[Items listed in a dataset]
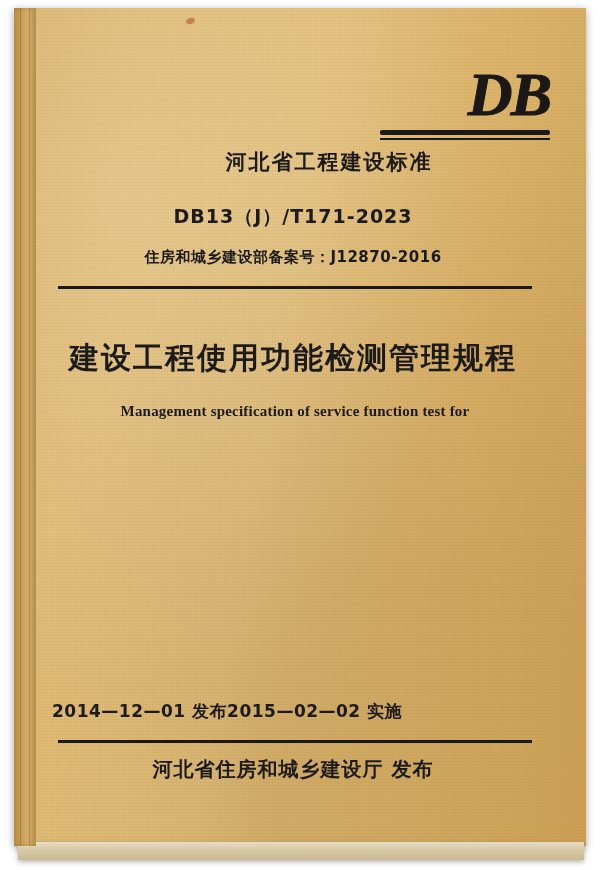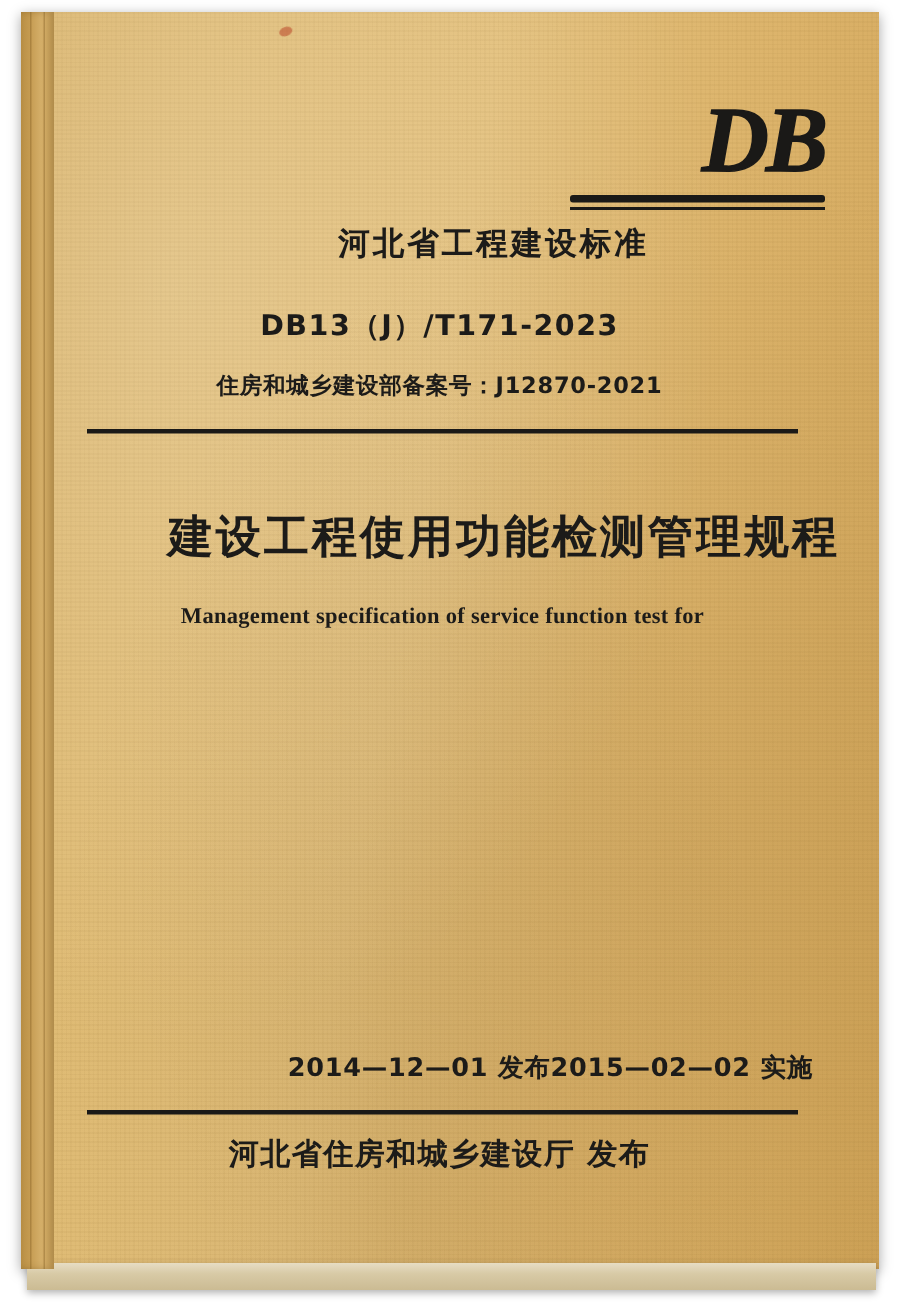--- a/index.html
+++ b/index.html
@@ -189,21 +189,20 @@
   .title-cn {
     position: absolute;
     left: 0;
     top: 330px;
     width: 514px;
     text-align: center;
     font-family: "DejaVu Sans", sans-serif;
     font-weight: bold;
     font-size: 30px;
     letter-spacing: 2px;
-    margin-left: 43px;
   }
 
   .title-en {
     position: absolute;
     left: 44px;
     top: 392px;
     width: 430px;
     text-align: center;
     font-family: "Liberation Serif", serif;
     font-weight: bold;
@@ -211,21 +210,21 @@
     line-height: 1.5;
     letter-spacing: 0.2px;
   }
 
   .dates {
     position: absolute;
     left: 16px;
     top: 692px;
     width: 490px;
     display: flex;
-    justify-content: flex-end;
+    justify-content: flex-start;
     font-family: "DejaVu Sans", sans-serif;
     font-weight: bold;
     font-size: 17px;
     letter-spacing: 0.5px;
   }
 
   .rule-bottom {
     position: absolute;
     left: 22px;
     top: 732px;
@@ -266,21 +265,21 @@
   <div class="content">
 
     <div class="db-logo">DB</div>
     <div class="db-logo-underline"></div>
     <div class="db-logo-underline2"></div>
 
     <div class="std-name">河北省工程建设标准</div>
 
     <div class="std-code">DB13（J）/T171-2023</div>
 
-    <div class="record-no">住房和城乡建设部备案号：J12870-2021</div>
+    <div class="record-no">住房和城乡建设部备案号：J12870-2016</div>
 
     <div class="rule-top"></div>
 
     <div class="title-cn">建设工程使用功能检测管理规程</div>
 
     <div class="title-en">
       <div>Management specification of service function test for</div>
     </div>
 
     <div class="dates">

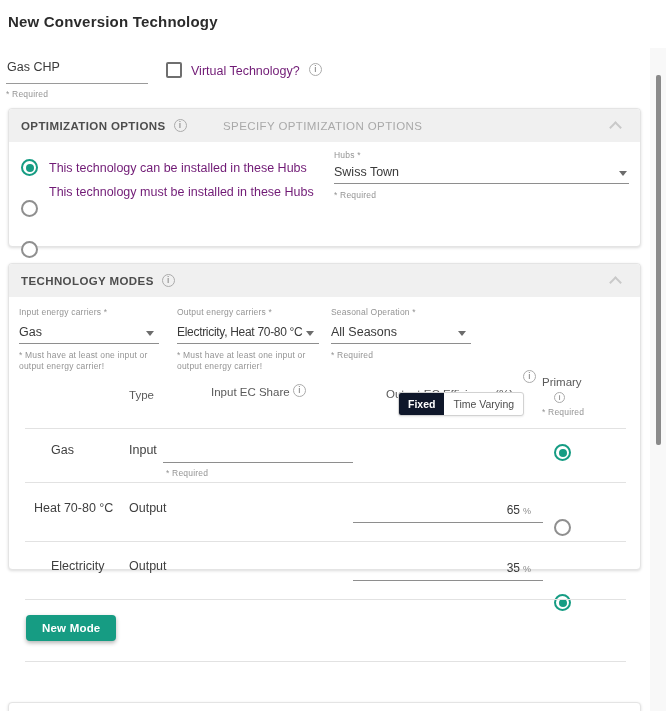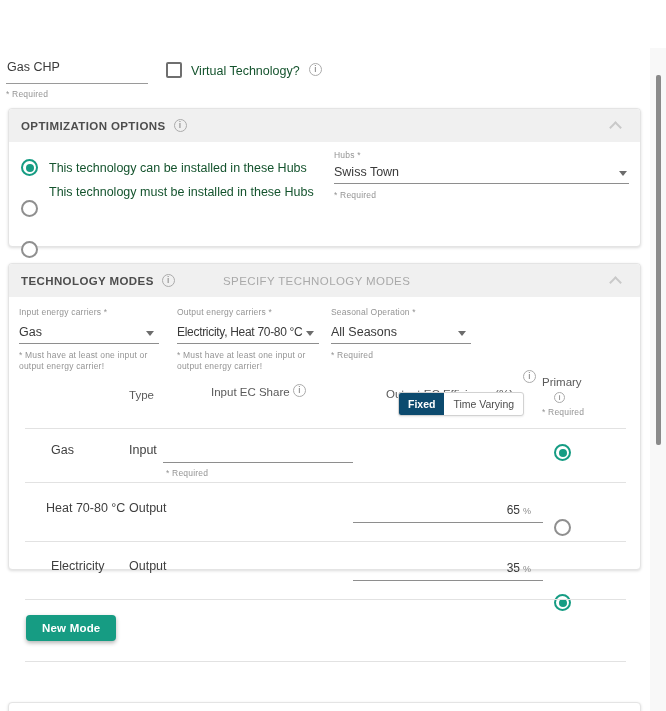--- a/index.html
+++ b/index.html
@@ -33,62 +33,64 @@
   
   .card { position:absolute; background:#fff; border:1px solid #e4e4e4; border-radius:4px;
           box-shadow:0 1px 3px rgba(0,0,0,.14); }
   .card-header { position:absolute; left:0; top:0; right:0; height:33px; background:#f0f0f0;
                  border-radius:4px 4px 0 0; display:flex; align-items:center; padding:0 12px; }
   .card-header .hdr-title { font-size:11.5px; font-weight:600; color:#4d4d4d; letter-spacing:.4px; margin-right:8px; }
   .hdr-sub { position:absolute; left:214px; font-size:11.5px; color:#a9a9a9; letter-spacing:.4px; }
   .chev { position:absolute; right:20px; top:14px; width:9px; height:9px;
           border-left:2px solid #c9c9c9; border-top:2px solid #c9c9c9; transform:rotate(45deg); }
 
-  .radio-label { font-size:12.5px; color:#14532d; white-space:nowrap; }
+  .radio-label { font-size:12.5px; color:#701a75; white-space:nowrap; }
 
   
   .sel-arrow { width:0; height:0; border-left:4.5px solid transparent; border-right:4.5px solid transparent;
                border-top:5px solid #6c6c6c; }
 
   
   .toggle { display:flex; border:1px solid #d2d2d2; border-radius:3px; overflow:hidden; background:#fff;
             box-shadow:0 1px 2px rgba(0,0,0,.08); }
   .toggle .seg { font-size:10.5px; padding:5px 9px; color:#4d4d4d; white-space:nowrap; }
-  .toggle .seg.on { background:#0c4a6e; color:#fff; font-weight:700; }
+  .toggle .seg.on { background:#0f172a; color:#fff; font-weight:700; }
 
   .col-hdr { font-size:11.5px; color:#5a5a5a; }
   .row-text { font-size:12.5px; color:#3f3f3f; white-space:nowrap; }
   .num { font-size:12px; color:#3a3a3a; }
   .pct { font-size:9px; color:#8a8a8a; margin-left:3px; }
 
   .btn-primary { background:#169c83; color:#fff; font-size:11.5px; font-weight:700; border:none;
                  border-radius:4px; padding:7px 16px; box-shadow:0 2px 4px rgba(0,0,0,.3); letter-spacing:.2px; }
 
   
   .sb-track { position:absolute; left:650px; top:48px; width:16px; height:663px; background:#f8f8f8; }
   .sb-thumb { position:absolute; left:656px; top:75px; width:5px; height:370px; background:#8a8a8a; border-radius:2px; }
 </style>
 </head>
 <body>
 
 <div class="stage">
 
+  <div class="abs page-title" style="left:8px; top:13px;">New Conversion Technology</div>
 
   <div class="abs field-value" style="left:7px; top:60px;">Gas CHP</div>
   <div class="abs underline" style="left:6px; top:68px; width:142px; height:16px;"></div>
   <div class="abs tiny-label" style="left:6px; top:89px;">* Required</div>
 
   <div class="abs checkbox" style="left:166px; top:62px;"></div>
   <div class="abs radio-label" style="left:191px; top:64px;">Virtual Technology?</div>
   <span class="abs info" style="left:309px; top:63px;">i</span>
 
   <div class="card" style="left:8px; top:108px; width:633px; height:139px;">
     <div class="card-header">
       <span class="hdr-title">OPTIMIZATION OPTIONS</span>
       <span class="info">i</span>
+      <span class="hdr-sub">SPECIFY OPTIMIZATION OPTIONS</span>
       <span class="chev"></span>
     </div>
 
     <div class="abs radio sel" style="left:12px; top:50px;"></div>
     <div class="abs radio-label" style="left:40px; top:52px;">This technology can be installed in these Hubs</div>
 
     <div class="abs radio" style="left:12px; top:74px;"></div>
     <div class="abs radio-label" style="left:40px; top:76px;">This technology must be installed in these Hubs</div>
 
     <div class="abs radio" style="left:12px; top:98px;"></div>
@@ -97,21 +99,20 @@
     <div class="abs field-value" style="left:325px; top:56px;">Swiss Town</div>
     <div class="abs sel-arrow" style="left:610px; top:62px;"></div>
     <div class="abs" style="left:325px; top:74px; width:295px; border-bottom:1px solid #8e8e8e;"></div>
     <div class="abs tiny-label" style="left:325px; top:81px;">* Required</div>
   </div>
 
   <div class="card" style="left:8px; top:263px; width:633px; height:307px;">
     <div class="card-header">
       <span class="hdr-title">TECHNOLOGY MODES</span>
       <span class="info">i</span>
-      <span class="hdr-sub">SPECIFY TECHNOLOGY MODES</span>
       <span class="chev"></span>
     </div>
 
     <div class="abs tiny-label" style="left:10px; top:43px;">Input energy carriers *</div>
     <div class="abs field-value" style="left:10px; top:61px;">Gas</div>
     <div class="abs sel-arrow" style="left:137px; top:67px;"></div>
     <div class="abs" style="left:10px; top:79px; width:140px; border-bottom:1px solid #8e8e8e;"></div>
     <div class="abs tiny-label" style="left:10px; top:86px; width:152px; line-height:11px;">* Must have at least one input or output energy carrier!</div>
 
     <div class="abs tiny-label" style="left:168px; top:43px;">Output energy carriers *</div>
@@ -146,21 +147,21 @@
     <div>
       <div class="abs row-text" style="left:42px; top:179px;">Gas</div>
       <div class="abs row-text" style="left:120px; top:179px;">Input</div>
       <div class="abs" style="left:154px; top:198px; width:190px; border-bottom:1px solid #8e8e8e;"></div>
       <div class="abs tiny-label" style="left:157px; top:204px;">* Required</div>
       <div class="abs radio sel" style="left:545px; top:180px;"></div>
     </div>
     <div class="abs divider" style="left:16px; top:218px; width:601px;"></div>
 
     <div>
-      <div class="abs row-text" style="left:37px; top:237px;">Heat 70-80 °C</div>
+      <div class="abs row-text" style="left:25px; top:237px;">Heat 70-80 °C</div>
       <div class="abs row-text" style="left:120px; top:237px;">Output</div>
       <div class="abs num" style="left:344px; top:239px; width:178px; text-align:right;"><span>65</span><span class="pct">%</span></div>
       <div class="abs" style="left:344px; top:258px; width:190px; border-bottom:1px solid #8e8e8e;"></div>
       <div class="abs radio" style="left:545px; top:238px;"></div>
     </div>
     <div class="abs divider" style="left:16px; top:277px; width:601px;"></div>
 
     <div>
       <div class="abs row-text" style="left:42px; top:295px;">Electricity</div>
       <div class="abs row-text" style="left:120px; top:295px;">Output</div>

_Work instructions_
Without the pictures, write out every entry precisely as it appears.

_Your response_
--- a/index.html
+++ b/index.html
@@ -189,21 +189,20 @@
   .title-cn {
     position: absolute;
     left: 0;
     top: 330px;
     width: 514px;
     text-align: center;
     font-family: "DejaVu Sans", sans-serif;
     font-weight: bold;
     font-size: 30px;
     letter-spacing: 2px;
-    margin-left: 43px;
   }
 
   .title-en {
     position: absolute;
     left: 44px;
     top: 392px;
     width: 430px;
     text-align: center;
     font-family: "Liberation Serif", serif;
     font-weight: bold;
@@ -211,21 +210,21 @@
     line-height: 1.5;
     letter-spacing: 0.2px;
   }
 
   .dates {
     position: absolute;
     left: 16px;
     top: 692px;
     width: 490px;
     display: flex;
-    justify-content: flex-end;
+    justify-content: flex-start;
     font-family: "DejaVu Sans", sans-serif;
     font-weight: bold;
     font-size: 17px;
     letter-spacing: 0.5px;
   }
 
   .rule-bottom {
     position: absolute;
     left: 22px;
     top: 732px;
@@ -266,21 +265,21 @@
   <div class="content">
 
     <div class="db-logo">DB</div>
     <div class="db-logo-underline"></div>
     <div class="db-logo-underline2"></div>
 
     <div class="std-name">河北省工程建设标准</div>
 
     <div class="std-code">DB13（J）/T171-2023</div>
 
-    <div class="record-no">住房和城乡建设部备案号：J12870-2021</div>
+    <div class="record-no">住房和城乡建设部备案号：J12870-2016</div>
 
     <div class="rule-top"></div>
 
     <div class="title-cn">建设工程使用功能检测管理规程</div>
 
     <div class="title-en">
       <div>Management specification of service function test for</div>
     </div>
 
     <div class="dates">

--- a/index.html
+++ b/index.html
@@ -33,62 +33,64 @@
   
   .card { position:absolute; background:#fff; border:1px solid #e4e4e4; border-radius:4px;
           box-shadow:0 1px 3px rgba(0,0,0,.14); }
   .card-header { position:absolute; left:0; top:0; right:0; height:33px; background:#f0f0f0;
                  border-radius:4px 4px 0 0; display:flex; align-items:center; padding:0 12px; }
   .card-header .hdr-title { font-size:11.5px; font-weight:600; color:#4d4d4d; letter-spacing:.4px; margin-right:8px; }
   .hdr-sub { position:absolute; left:214px; font-size:11.5px; color:#a9a9a9; letter-spacing:.4px; }
   .chev { position:absolute; right:20px; top:14px; width:9px; height:9px;
           border-left:2px solid #c9c9c9; border-top:2px solid #c9c9c9; transform:rotate(45deg); }
 
-  .radio-label { font-size:12.5px; color:#14532d; white-space:nowrap; }
+  .radio-label { font-size:12.5px; color:#701a75; white-space:nowrap; }
 
   
   .sel-arrow { width:0; height:0; border-left:4.5px solid transparent; border-right:4.5px solid transparent;
                border-top:5px solid #6c6c6c; }
 
   
   .toggle { display:flex; border:1px solid #d2d2d2; border-radius:3px; overflow:hidden; background:#fff;
             box-shadow:0 1px 2px rgba(0,0,0,.08); }
   .toggle .seg { font-size:10.5px; padding:5px 9px; color:#4d4d4d; white-space:nowrap; }
-  .toggle .seg.on { background:#0c4a6e; color:#fff; font-weight:700; }
+  .toggle .seg.on { background:#0f172a; color:#fff; font-weight:700; }
 
   .col-hdr { font-size:11.5px; color:#5a5a5a; }
   .row-text { font-size:12.5px; color:#3f3f3f; white-space:nowrap; }
   .num { font-size:12px; color:#3a3a3a; }
   .pct { font-size:9px; color:#8a8a8a; margin-left:3px; }
 
   .btn-primary { background:#169c83; color:#fff; font-size:11.5px; font-weight:700; border:none;
                  border-radius:4px; padding:7px 16px; box-shadow:0 2px 4px rgba(0,0,0,.3); letter-spacing:.2px; }
 
   
   .sb-track { position:absolute; left:650px; top:48px; width:16px; height:663px; background:#f8f8f8; }
   .sb-thumb { position:absolute; left:656px; top:75px; width:5px; height:370px; background:#8a8a8a; border-radius:2px; }
 </style>
 </head>
 <body>
 
 <div class="stage">
 
+  <div class="abs page-title" style="left:8px; top:13px;">New Conversion Technology</div>
 
   <div class="abs field-value" style="left:7px; top:60px;">Gas CHP</div>
   <div class="abs underline" style="left:6px; top:68px; width:142px; height:16px;"></div>
   <div class="abs tiny-label" style="left:6px; top:89px;">* Required</div>
 
   <div class="abs checkbox" style="left:166px; top:62px;"></div>
   <div class="abs radio-label" style="left:191px; top:64px;">Virtual Technology?</div>
   <span class="abs info" style="left:309px; top:63px;">i</span>
 
   <div class="card" style="left:8px; top:108px; width:633px; height:139px;">
     <div class="card-header">
       <span class="hdr-title">OPTIMIZATION OPTIONS</span>
       <span class="info">i</span>
+      <span class="hdr-sub">SPECIFY OPTIMIZATION OPTIONS</span>
       <span class="chev"></span>
     </div>
 
     <div class="abs radio sel" style="left:12px; top:50px;"></div>
     <div class="abs radio-label" style="left:40px; top:52px;">This technology can be installed in these Hubs</div>
 
     <div class="abs radio" style="left:12px; top:74px;"></div>
     <div class="abs radio-label" style="left:40px; top:76px;">This technology must be installed in these Hubs</div>
 
     <div class="abs radio" style="left:12px; top:98px;"></div>
@@ -97,21 +99,20 @@
     <div class="abs field-value" style="left:325px; top:56px;">Swiss Town</div>
     <div class="abs sel-arrow" style="left:610px; top:62px;"></div>
     <div class="abs" style="left:325px; top:74px; width:295px; border-bottom:1px solid #8e8e8e;"></div>
     <div class="abs tiny-label" style="left:325px; top:81px;">* Required</div>
   </div>
 
   <div class="card" style="left:8px; top:263px; width:633px; height:307px;">
     <div class="card-header">
       <span class="hdr-title">TECHNOLOGY MODES</span>
       <span class="info">i</span>
-      <span class="hdr-sub">SPECIFY TECHNOLOGY MODES</span>
       <span class="chev"></span>
     </div>
 
     <div class="abs tiny-label" style="left:10px; top:43px;">Input energy carriers *</div>
     <div class="abs field-value" style="left:10px; top:61px;">Gas</div>
     <div class="abs sel-arrow" style="left:137px; top:67px;"></div>
     <div class="abs" style="left:10px; top:79px; width:140px; border-bottom:1px solid #8e8e8e;"></div>
     <div class="abs tiny-label" style="left:10px; top:86px; width:152px; line-height:11px;">* Must have at least one input or output energy carrier!</div>
 
     <div class="abs tiny-label" style="left:168px; top:43px;">Output energy carriers *</div>
@@ -146,21 +147,21 @@
     <div>
       <div class="abs row-text" style="left:42px; top:179px;">Gas</div>
       <div class="abs row-text" style="left:120px; top:179px;">Input</div>
       <div class="abs" style="left:154px; top:198px; width:190px; border-bottom:1px solid #8e8e8e;"></div>
       <div class="abs tiny-label" style="left:157px; top:204px;">* Required</div>
       <div class="abs radio sel" style="left:545px; top:180px;"></div>
     </div>
     <div class="abs divider" style="left:16px; top:218px; width:601px;"></div>
 
     <div>
-      <div class="abs row-text" style="left:37px; top:237px;">Heat 70-80 °C</div>
+      <div class="abs row-text" style="left:25px; top:237px;">Heat 70-80 °C</div>
       <div class="abs row-text" style="left:120px; top:237px;">Output</div>
       <div class="abs num" style="left:344px; top:239px; width:178px; text-align:right;"><span>65</span><span class="pct">%</span></div>
       <div class="abs" style="left:344px; top:258px; width:190px; border-bottom:1px solid #8e8e8e;"></div>
       <div class="abs radio" style="left:545px; top:238px;"></div>
     </div>
     <div class="abs divider" style="left:16px; top:277px; width:601px;"></div>
 
     <div>
       <div class="abs row-text" style="left:42px; top:295px;">Electricity</div>
       <div class="abs row-text" style="left:120px; top:295px;">Output</div>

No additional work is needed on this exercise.